Jadi, ada cara yang berbeda-beda. Ini menunjukkan bahwa tidak sesuatu yang sudah siap di dalam Islam mengenai bagaimana cara misalnya pemilihan seorang khalifah. Bahkan di dalam penyelenggaraan negara sendiri tidak sesuatu yang sifatnya detail. Bahwa apa yang dilakukan sahabat empat setelah Nabi itu sifatnya adalah kontekstual; sesuai dengan tuntutan zaman.

Sahabat Utsman misalnya mengadopsi praktik birokrasi Persia ketika itu yang disebut dengan “diwan” (yang tidak dikenal pada zaman Nabi). Atas dasar ini, tak keliru jika dikatakan bahwa politik itu sifatnya duniawi. Seperti sabda Nabi: “Kalian lebih tahu bagaimana mengelola urusan dunia.” Dengan kata lain, sistem dan metodenya berubah-ubah sesuai semangat zaman.

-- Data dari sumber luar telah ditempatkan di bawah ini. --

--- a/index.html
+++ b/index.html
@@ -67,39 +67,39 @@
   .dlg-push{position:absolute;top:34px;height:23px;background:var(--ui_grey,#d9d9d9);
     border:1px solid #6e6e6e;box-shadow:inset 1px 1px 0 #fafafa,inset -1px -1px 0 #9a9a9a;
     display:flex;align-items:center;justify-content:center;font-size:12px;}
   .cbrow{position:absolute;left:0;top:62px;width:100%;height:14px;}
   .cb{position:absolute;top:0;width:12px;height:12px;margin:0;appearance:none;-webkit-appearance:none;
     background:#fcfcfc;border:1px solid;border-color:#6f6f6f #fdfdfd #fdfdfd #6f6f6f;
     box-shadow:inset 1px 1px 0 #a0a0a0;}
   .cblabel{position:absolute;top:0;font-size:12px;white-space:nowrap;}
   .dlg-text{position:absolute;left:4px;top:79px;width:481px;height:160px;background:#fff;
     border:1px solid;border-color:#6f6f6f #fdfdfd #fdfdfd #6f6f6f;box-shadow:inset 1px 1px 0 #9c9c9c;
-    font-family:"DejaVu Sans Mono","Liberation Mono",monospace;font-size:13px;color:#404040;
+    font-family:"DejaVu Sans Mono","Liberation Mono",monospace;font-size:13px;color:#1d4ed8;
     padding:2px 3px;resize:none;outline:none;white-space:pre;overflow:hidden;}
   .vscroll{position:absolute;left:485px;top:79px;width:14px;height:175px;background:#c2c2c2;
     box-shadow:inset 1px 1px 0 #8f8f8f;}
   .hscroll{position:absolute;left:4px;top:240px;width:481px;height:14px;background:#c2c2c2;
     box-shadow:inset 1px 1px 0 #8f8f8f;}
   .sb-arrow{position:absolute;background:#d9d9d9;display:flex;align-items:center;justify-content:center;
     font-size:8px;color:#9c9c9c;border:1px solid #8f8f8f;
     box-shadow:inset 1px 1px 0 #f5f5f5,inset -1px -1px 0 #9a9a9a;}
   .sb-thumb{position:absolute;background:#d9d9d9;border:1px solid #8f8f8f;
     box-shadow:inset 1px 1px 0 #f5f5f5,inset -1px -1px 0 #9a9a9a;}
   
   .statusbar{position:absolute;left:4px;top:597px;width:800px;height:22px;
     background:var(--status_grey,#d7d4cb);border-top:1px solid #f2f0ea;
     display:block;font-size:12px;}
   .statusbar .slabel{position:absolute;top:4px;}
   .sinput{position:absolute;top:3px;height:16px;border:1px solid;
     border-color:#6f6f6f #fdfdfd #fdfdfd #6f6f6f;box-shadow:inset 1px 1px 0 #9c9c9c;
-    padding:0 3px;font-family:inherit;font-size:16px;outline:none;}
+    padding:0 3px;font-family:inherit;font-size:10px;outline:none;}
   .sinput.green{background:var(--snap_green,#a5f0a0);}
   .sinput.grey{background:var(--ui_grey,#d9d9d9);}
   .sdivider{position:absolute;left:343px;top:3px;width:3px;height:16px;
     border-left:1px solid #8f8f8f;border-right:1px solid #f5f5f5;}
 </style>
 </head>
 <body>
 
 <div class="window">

Pada zaman Nabi tidak ada pemisahan kekuasaan eksekutif, legislatif dan yudikatif. Dalam hal ini, pada diri Nabi terkumpul tiga kekuasaan sekaligus. Apakah demi mengikuti sunnah Nabi sekarang kita harus memiliki kekuasaan di mana seorang presiden seorang yudikator, legislator sekaligus eksekutor?

Tentu saja, kalau Anda melakukan ini zaman sekarang maka Anda disebut dengan totaliter.

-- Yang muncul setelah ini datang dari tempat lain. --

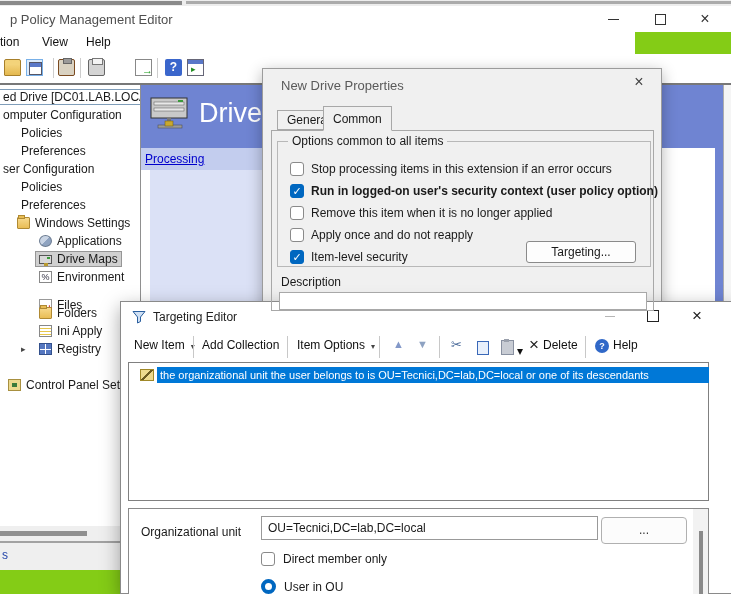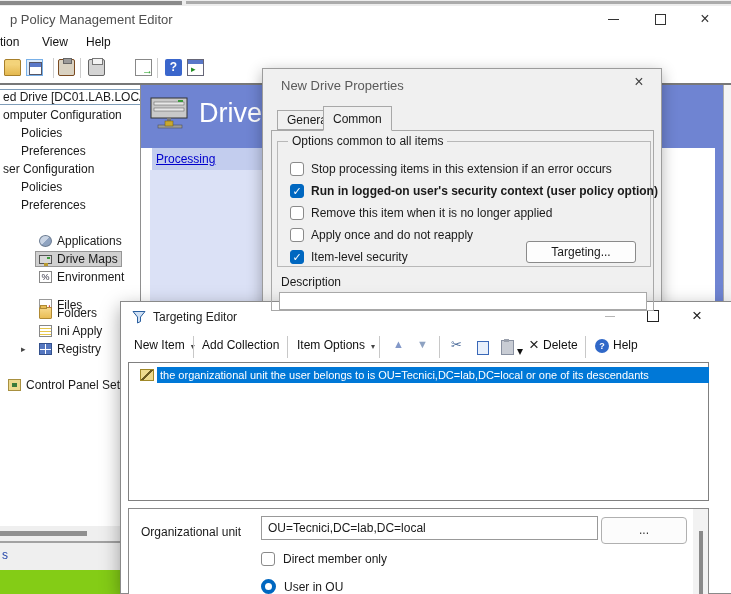--- a/index.html
+++ b/index.html
@@ -12,21 +12,21 @@
   .top-strip .b1{position:absolute;left:0;top:1px;width:182px;height:4px;background:#8a8a8a;}
   .top-strip .b2{position:absolute;left:186px;top:1px;width:545px;height:3px;background:#ababab;}
 
   
   .titlebar{left:0;top:6px;width:731px;height:26px;background:#fff;}
   .main-title{position:absolute;left:10px;top:6px;font-size:13px;color:#4f4f4f;white-space:nowrap;}
   .wbtn{position:absolute;top:0;width:30px;height:26px;display:flex;align-items:center;justify-content:center;color:#333;}
   .wbtn .mini{display:block;width:11px;height:1px;background:#333;}
   .wbtn .maxi{display:block;width:9px;height:9px;border:1px solid #333;}
   .wbtn .closx{font-size:16px;line-height:16px;}
-  .menubar{left:0;top:32px;width:731px;height:22px;background:#fff;}
+  .menubar{left:0;top:32px;width:635px;height:22px;background:#fff;}
   .menu-item{position:absolute;top:3px;color:#111;}
   .toolbar{left:0;top:54px;width:731px;height:29px;background:#fff;}
   .tsep{position:absolute;top:4px;width:1px;height:20px;background:#cdcdcd;}
 
   
   .ic{position:absolute;top:5px;width:17px;height:17px;box-sizing:border-box;}
   .ic-open-folder{background:linear-gradient(180deg,#f3d37a 30%,#e4b84f);border:1px solid #a77f2a;border-radius:2px 2px 1px 1px;}
   .ic-console-root{background:#dcebfb;border:1px solid #78b0e8;padding:2px;}
   .ic-console-root::after{content:"";display:block;width:11px;height:11px;background:linear-gradient(180deg,#5a78c8 0 4px,#fff 4px);border:1px solid #556;}
   .ic-clipboard{background:#d9d2c2;border:1px solid #7a4a20;border-radius:2px;}
@@ -71,21 +71,21 @@
   .ticon-control-panel::after{content:"";position:absolute;left:3px;top:3px;width:5px;height:4px;background:#3a7a3a;}
   .tree-hscroll{left:0;top:526px;width:140px;height:15px;background:#efefef;}
   .tree-hscroll .thumb{position:absolute;left:0;top:5px;width:87px;height:5px;background:#909090;}
   .status-strip{left:0;top:541px;width:131px;height:27px;background:#efefef;border-top:2px solid #a2a2a2;}
   .status-s{position:absolute;left:2px;top:5px;color:#2244aa;}
 
   
   .content-pane{left:141px;top:85px;width:582px;height:509px;background:#fff;}
   .blue-header{position:absolute;left:0;top:0;width:582px;height:63px;background:#6f84d2;}
   .header-title{position:absolute;left:58px;top:13px;font-size:27px;color:#fff;white-space:nowrap;}
-  .proc-strip{position:absolute;left:11px;top:63px;width:204px;height:22px;background:#c3cdee;}
+  .proc-strip{position:absolute;left:0;top:63px;width:204px;height:22px;background:#c3cdee;}
   .proc-link{position:absolute;left:4px;top:4px;color:#0000cc;text-decoration:underline;}
   .left-col-body{position:absolute;left:9px;top:85px;width:195px;height:424px;background:#dbe1f6;}
   .white-list{position:absolute;left:204px;top:63px;width:370px;height:372px;background:#fff;}
   .blue-right-strip{position:absolute;left:574px;top:0;width:8px;height:435px;background:#6f84d2;}
   .pane-bottom{position:absolute;left:0;top:435px;width:582px;height:74px;background:#ededed;}
   .right-edge-col{left:723px;top:85px;width:8px;height:509px;background:#f5f5f5;border-left:1px solid #adadad;}
   .right-edge-block{left:723px;top:497px;width:8px;height:97px;background:#e4e4e4;border-top:1px solid #c0c0c0;}
 
   
   .drive-hicon{position:absolute;left:8px;top:10px;}
@@ -222,20 +222,26 @@
       <div class="trow" style="top: 93px;">
         <span class="twrap" style="margin-left: 17px;">
           <span>Policies</span>
         </span>
       </div>
       <div class="trow" style="top: 111px;">
         <span class="twrap" style="margin-left: 17px;">
           <span>Preferences</span>
         </span>
       </div>
+      <div class="trow" style="top: 129px;">
+        <span class="twrap" style="margin-left: 13px;">
+          <span class="ticon ticon-windows-settings-folder"></span>
+          <span>Windows Settings</span>
+        </span>
+      </div>
       <div class="trow" style="top: 147px;">
         <span class="twrap" style="margin-left: 35px;">
           <span class="ticon ticon-applications"></span>
           <span>Applications</span>
         </span>
       </div>
       <div class="trow" style="top: 165px;">
         <span class="twrap sel" style="margin-left: 35px;">
           <span class="ticon ticon-drive-maps"></span>
           <span>Drive Maps</span>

Maka jawabannya adalah tidak. Walapun di zaman Nabi tidak dikenal teori politik yang disebut trias politika yang merupakan pondasi penting dalam politik modern.

Dalam hal ini, kalau kita mengikuti trias politika sekarang bukan berarti tidak mengikuti Nabi, sebab yang harus diikuti dari Nabi di dalam penyelenggaraan negara adalah inti pokok ajarannya; bagaimana menegakkan keadilan, penghargaan kepada yang bukan muslim, menegakkan persaudaraan antar Islam dan lainnya.

Namun, bagaimana detail penyelenggaraan negara secara praktis tentu tidak diajarkan langsung oleh Nabi. Jika demikian apakah demokrasi tidak sesuai dengan Islam seperti dianut oleh kelompok HTI yang mengatakan bahwa itu kafir? Tentu tidak benar. Sebab, demokrasi adalah cara saja dan tidak harus dipertentangkan dengan Islam.

Inilah pelajaran penting dari khulafaur rasyidin (empat khalifah) di dalam Islam. Bahwa, pelaksaan politik pada empat khalifah pasca Nabi adalah dinamis, kontekstual dan fleksibel. Kalaupun ada sesuatu yang diadopsi dari luar sebenarnya tidak apa-apa, asalkan tidak bertentangan dengan pokok-pokok ajaran Islam.

Lalu siapa sebenarnya Khulafaur Rasyidin itu?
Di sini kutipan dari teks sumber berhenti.